## What you have to do
Could you reproduce the entries exactly, omitting every picture?

= = = = =

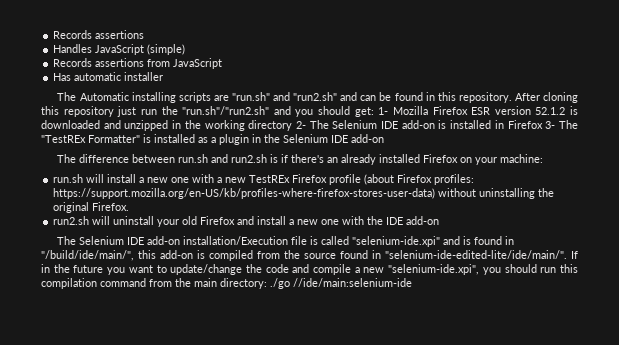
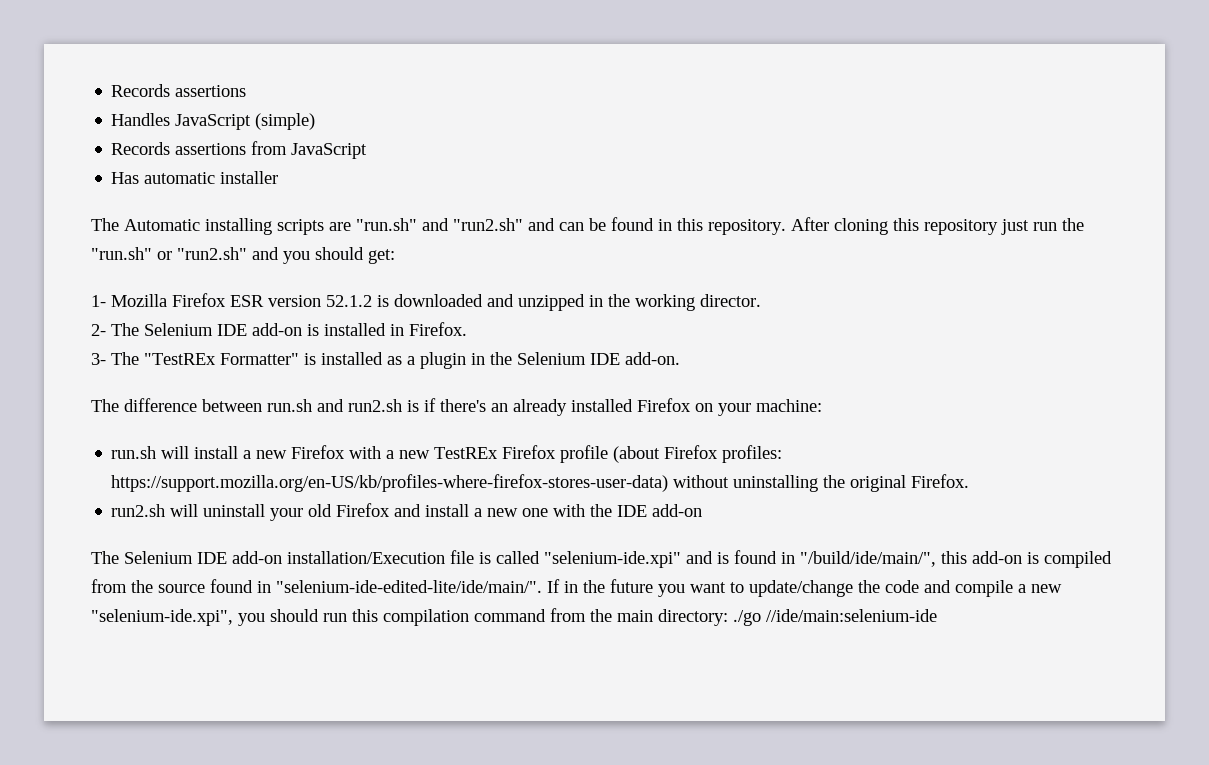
[182,106,270,115] "run.sh"/"run2.sh" -> [91,247,247,260] "run.sh" or "run2.sh"
(374, 112) none -> (395, 256) //
[248,120,293,131] directory -> [700,294,761,307] director. //
[507,120,543,129] Firefox -> [409,322,467,336] Firefox. //
[351,134,384,143] add-on -> [625,352,680,365] add-on.
[171,177,190,183] one -> [291,445,346,459] Firefox

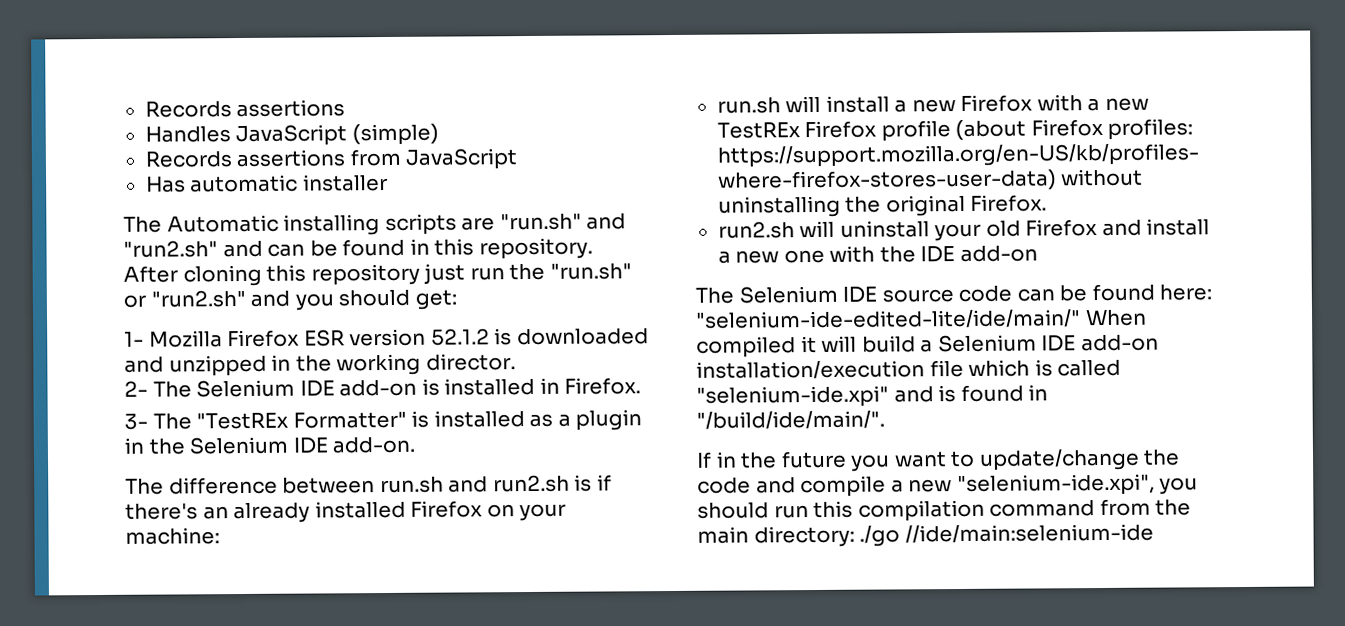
[232,550,474,564] add-on installation/Execution file -> [881,283,1213,303] [695,309,1147,330] [696,334,1159,358] [696,359,1031,380] source code can be found here: "selenium-ide-edited-lite/ide/main/" When compiled it will build a Selenium IDE add-on installation/execution file which
[800,551,1112,568] [91,579,542,593] "/build/ide/main/", this add-on is compiled from the source found in "selenium-ide-edited-lite/ide/main/". -> [696,410,885,430] "/build/ide/main/". //

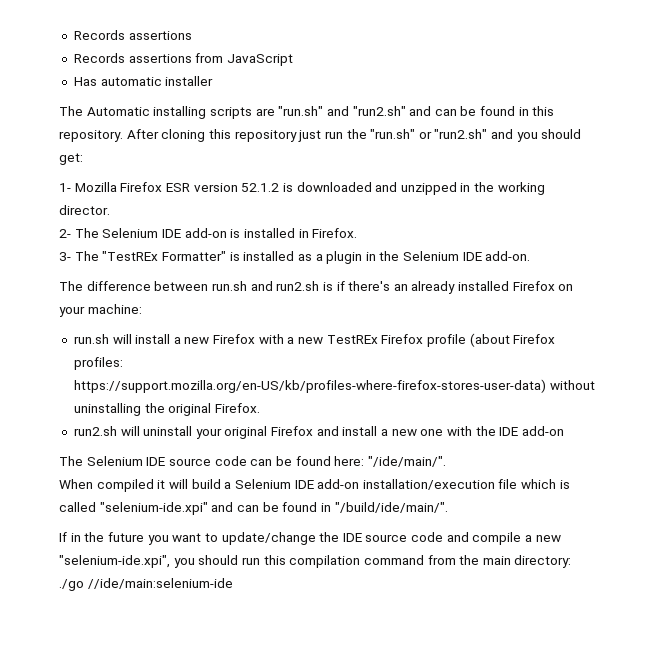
[144,99,346,118] [144,123,439,147] Records assertions // Handles JavaScript (simple) -> [73,30,192,40] Records assertions
[985,220,1021,237] old -> [224,426,268,439] original
[695,309,1081,330] "selenium-ide-edited-lite/ide/main/" -> [367,456,446,467] "/ide/main/". //
[938,385,957,403] is -> [236,502,279,512] can be
(1181, 457) none -> [342,533,408,542] IDE source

= = = = =

## Solution to this exercise
[182,106,270,115] "run.sh"/"run2.sh" -> [91,247,247,260] "run.sh" or "run2.sh"
(374, 112) none -> (395, 256) //
[248,120,293,131] directory -> [700,294,761,307] director. //
[507,120,543,129] Firefox -> [409,322,467,336] Firefox. //
[351,134,384,143] add-on -> [625,352,680,365] add-on.
[171,177,190,183] one -> [291,445,346,459] Firefox

[232,550,474,564] add-on installation/Execution file -> [881,283,1213,303] [695,309,1147,330] [696,334,1159,358] [696,359,1031,380] source code can be found here: "selenium-ide-edited-lite/ide/main/" When compiled it will build a Selenium IDE add-on installation/execution file which
[800,551,1112,568] [91,579,542,593] "/build/ide/main/", this add-on is compiled from the source found in "selenium-ide-edited-lite/ide/main/". -> [696,410,885,430] "/build/ide/main/". //

[144,99,346,118] [144,123,439,147] Records assertions // Handles JavaScript (simple) -> [73,30,192,40] Records assertions
[985,220,1021,237] old -> [224,426,268,439] original
[695,309,1081,330] "selenium-ide-edited-lite/ide/main/" -> [367,456,446,467] "/ide/main/". //
[938,385,957,403] is -> [236,502,279,512] can be
(1181, 457) none -> [342,533,408,542] IDE source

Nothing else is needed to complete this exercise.